L'église abbatiale de Redon était, en 1580, la même que l'église paroissiale actuelle ; mais, plus grande alors, sa nef touchait la tour, maintenant isolée par suite du terrible incendie de 1780.
Quoique cette église soit l'un des monuments les plus remarquables de Bretagne, nous n'entreprendrons point de la décrire ici. D'ailleurs, le titre que nous étudions est presque muet à son sujet. En revanche, nous savons par lui que quatorze chapellenies régulières, outre un certain nombre de chapellenies séculières, se desservaient alors dans cette église ; c'étaient celles : — 1° de Saint-Benoît , — 2° de la Trinité, — 3° de Notre-Dame-de-la-Serche, — 4° de Saint-Michel, — 5° de Saint-Laurent, — 6° de Saint-Gilles, — 7° de Saint-Maur, — 8° de Saint-Yves, — 9° de Saint-Samson, — 10° de Sainte-Marguerite, — 11° des Trois-Maries, — 12° de Saint-Convoyon, — 13° de Saint-Marcellin, — 14° de Sainte-Barbe.
La chapellenie de la Serche, dont il est ici fait mention, se desservait dans la chapelle absidale qui portait le nom de Notre-Dame-de-la-Serche, ou plutôt de la Cherche « Beata Maria de Circuitu ». Elle avait été fondée, en 1364, par Rodolphe d'Apremont, chevalier, et Julienne Joual, sa compagne. C'est dans cette chapelle que se trouve le remarquable tombeau de l'abbé Raoul de Pontbriant.
« En laquelle église (abbatiale) se célèbre le divin office par chacun jour à l'usage de l'Eglise romaine de laquelle au respect spirituel immédiatement dépend ladicte abbaye, scavoir : par chacun jour matines qui sont commencées à minuit ; aux jours de festes leurs commandées (sont lesdites matines) à douze leczons, et aux autres jours à trois et une (leçons) seulement, suivant l'institution de ladicte église et monastère ; et, prime, tierce, sexte, none, vespres et complies du jour et feste, comme porte l'Ordinaire, suivant le manuel ; avec la grand'messe du jour et feste, à diacre et sous-diacre, le tout dit en chantant à haute voix, et une messe de Notre-Dame et une pour les trépassés. Item y a par chacun jour non feste de douze leczons, service pour les defuncts ; vespres au soir et vigilles au matin. Et pour faire ledict service sont résidants dans ladicte abbaye neuf religieux prestres et dix novices, de l'ordre de Saint-Benoit ».

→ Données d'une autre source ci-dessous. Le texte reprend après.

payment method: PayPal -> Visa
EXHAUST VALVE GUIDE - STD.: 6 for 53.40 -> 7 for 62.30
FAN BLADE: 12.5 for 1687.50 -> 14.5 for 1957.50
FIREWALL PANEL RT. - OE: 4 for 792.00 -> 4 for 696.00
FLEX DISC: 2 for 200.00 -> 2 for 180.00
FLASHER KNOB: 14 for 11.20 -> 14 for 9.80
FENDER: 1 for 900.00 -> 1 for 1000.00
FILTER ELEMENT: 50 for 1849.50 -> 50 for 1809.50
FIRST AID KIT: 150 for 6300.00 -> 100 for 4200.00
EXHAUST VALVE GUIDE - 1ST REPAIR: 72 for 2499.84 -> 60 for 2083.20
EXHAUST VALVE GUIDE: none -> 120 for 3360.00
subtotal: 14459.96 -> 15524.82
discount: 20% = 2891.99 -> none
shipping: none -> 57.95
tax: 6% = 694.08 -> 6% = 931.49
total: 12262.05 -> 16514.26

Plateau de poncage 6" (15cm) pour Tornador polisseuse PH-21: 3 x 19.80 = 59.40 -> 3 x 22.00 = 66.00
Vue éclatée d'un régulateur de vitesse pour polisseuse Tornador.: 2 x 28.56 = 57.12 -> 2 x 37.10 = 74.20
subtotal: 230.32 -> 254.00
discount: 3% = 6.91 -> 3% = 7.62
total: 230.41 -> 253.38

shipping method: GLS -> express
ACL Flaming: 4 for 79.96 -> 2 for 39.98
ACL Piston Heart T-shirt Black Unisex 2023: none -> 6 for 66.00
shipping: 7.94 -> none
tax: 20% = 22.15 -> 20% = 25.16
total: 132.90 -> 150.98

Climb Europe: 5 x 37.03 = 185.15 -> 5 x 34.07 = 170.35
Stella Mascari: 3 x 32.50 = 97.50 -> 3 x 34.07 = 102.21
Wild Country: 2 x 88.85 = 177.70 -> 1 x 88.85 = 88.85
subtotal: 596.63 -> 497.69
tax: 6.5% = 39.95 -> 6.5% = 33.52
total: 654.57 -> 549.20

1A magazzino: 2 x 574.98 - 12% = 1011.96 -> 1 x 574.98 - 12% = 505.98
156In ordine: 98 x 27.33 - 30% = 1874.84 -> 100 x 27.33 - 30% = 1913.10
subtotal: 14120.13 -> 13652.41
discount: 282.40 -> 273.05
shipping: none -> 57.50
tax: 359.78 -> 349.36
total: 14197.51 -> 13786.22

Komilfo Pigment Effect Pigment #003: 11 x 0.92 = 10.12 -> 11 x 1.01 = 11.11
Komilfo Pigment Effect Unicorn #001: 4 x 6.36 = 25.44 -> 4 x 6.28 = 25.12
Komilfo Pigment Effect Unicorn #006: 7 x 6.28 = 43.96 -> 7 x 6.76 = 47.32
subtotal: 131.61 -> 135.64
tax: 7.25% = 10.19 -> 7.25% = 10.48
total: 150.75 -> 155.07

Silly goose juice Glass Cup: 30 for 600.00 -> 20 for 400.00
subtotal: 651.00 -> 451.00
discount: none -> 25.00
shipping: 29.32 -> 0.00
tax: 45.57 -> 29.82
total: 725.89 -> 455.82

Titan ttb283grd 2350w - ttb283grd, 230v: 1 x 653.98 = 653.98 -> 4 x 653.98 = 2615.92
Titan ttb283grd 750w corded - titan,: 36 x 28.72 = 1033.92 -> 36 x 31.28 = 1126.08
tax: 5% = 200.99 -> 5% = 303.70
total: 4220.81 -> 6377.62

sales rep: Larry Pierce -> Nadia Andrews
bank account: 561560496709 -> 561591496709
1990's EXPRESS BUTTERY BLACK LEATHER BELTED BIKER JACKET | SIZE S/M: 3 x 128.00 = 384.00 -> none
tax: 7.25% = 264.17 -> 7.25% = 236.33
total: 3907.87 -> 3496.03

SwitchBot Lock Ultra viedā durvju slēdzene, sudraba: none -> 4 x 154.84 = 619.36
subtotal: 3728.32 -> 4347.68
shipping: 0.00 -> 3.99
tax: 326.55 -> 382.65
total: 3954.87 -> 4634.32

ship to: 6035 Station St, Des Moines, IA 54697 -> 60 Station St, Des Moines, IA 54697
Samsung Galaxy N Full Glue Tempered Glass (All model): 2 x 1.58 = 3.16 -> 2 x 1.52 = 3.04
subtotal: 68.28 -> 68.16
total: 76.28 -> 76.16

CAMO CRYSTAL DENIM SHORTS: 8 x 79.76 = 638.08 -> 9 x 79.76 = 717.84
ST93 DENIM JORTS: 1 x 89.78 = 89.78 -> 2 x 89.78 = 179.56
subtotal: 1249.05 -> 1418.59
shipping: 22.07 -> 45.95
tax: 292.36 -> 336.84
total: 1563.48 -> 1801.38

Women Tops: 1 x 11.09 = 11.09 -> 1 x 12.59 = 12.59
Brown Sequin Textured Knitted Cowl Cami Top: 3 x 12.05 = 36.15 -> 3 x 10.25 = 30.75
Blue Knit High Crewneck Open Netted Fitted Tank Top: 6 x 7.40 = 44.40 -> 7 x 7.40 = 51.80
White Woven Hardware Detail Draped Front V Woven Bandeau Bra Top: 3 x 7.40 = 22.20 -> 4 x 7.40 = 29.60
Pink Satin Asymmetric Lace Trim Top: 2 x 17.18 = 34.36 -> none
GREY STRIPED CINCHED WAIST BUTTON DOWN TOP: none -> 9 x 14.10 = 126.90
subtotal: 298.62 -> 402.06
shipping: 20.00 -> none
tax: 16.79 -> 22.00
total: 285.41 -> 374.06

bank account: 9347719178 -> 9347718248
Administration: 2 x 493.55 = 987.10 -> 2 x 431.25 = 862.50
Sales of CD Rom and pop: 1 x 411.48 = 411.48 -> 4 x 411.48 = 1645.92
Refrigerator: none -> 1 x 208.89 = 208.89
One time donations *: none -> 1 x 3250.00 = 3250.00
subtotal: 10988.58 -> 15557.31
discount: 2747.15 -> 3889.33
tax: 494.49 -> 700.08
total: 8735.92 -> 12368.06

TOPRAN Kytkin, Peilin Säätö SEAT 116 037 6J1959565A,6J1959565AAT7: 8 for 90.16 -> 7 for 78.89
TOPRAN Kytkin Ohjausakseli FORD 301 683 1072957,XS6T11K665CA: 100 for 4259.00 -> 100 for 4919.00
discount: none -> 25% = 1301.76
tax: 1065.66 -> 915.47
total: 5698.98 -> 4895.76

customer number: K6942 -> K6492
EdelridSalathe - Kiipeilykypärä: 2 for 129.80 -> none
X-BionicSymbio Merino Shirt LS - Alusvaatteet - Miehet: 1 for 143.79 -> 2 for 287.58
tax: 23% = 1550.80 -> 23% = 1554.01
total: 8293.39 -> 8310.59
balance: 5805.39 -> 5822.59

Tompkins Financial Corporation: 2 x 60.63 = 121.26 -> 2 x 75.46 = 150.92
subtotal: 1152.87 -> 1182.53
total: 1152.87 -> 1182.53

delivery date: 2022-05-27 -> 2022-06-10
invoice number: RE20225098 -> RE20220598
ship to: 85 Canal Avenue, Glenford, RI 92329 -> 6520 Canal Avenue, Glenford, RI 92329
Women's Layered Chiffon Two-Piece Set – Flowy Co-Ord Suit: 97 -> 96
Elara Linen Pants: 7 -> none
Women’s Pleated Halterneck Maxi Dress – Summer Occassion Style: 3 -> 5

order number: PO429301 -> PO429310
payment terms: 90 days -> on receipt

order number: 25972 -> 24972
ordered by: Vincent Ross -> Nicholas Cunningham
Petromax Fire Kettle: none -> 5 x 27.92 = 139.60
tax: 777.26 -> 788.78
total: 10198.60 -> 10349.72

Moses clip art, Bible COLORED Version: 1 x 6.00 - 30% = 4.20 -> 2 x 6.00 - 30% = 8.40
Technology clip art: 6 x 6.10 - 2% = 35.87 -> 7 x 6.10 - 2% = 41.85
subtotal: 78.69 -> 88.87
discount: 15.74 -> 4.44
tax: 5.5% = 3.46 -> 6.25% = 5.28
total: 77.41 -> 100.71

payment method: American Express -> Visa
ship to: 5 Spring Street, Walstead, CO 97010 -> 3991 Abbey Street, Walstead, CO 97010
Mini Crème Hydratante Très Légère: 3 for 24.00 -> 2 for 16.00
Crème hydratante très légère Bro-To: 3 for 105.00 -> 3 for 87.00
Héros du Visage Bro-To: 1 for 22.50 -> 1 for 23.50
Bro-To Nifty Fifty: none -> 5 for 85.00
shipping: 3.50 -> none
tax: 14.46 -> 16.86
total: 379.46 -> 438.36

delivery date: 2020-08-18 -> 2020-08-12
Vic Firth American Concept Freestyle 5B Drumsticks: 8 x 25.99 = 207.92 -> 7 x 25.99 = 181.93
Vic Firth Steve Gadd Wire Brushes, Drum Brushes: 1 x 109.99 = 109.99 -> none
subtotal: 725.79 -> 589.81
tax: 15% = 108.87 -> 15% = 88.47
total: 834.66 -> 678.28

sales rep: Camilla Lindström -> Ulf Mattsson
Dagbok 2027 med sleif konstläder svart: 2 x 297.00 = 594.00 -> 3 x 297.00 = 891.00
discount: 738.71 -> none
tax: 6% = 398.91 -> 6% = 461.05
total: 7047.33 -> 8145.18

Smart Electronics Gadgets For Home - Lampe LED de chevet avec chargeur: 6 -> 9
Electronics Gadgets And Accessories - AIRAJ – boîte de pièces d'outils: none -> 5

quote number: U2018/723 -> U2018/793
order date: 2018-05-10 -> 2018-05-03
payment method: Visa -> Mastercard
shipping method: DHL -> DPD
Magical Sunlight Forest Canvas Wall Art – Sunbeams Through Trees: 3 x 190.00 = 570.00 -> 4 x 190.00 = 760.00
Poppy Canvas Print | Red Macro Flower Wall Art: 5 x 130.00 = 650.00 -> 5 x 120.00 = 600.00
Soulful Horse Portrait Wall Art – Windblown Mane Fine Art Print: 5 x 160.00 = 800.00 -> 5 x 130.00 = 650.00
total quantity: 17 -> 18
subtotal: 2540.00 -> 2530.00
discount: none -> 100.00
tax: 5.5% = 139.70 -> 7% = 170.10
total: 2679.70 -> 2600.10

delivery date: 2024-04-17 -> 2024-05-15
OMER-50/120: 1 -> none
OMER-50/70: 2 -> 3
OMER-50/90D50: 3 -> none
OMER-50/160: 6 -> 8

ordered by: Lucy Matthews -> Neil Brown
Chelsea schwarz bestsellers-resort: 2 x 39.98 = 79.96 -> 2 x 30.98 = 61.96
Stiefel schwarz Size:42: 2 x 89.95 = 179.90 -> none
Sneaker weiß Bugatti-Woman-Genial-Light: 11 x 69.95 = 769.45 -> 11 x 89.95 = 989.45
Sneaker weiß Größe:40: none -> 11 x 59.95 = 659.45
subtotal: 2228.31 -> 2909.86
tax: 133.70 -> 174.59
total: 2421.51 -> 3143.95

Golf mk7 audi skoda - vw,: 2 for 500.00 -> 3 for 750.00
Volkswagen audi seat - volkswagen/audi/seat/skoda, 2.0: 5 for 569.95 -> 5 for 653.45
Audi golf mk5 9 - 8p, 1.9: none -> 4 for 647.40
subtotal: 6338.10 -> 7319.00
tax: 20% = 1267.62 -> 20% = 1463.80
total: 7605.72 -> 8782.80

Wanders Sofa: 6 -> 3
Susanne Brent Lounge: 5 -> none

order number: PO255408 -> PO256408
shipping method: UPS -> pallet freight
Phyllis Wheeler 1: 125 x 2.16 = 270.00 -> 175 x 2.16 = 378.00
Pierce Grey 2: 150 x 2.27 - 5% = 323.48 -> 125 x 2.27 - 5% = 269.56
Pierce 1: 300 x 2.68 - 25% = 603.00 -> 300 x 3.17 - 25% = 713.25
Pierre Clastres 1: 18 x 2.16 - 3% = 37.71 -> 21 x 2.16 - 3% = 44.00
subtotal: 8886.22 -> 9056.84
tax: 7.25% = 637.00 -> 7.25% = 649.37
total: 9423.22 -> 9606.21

Parmi ces religieux, nous trouvons nommément désignés, en 1580, le prieur claustral Dom Jean de Robien, — Dom René du Plessix, — Dom Jean de Serres, — Dom Pierre Hux, — Dom Perceval de Bardy, — Dom François Bochier, — et Dom Yves d'Andigné.
Outre les bâtiments claustraux et l'église abbatiale, dont nous venons de parler, les abbés de Saint-Sauveur possédaient à Redon « les maisons, domaines et pièces de terre cy-après : - Une salorge au port de Redon joignant au chemin qui conduit dudit port à l'église Saint-Pierre ; - Une pièce de terre en vigne et labour appelée le Clos de la Houssaye, en laquelle il y a une maison et pressoir à presser vin... le tout cerné et environné de murailles et haies de paux (Note : Cette vigne renfermait trente journaux de terre en 1673). - Une garenne et refuge à connils située près la maison de Lanouas ». Vient ensuite le dénombrement de vingt-quatre pièces de terres labourables ou prairies dont je fais grâce au lecteur ; toutefois je note à la suite : « - Sur la rivière de Vilaine près ladite abbaye il y a quatre moulins appelés les Moulins de Port-Nihan (Note : il n'y en avait plus que deux en 1730). Sur la rivière d'Oust un emplacement de moulin appelé Courrouët. Un autre moulin à eau nommé le moulin de Via, avec sa chaussée et son étang, contenant soixante-dix journaux de terre ou environ ».
Enfin, plusieurs écluses sur la Vilaine et sur l'Oust et le « moulin à vent de Gallerne auquel sont tenus les hommes et sujects de ladicte paroisse de Redon porter leurs grains à moudre, comme subjects sont tenus faire aux moulins de leurs seigneurs ».
Ces derniers mots nous rappellent que les abbés de Saint-Sauveur étaient seigneurs de Redon. En cette qualité, ils étaient obligés d'y veiller à la bonne administration de la justice et de la police. Voyons comment ils remplissaient ces devoirs à l'époque dont nous nous occupons, et parlons d'abord de l'officialité.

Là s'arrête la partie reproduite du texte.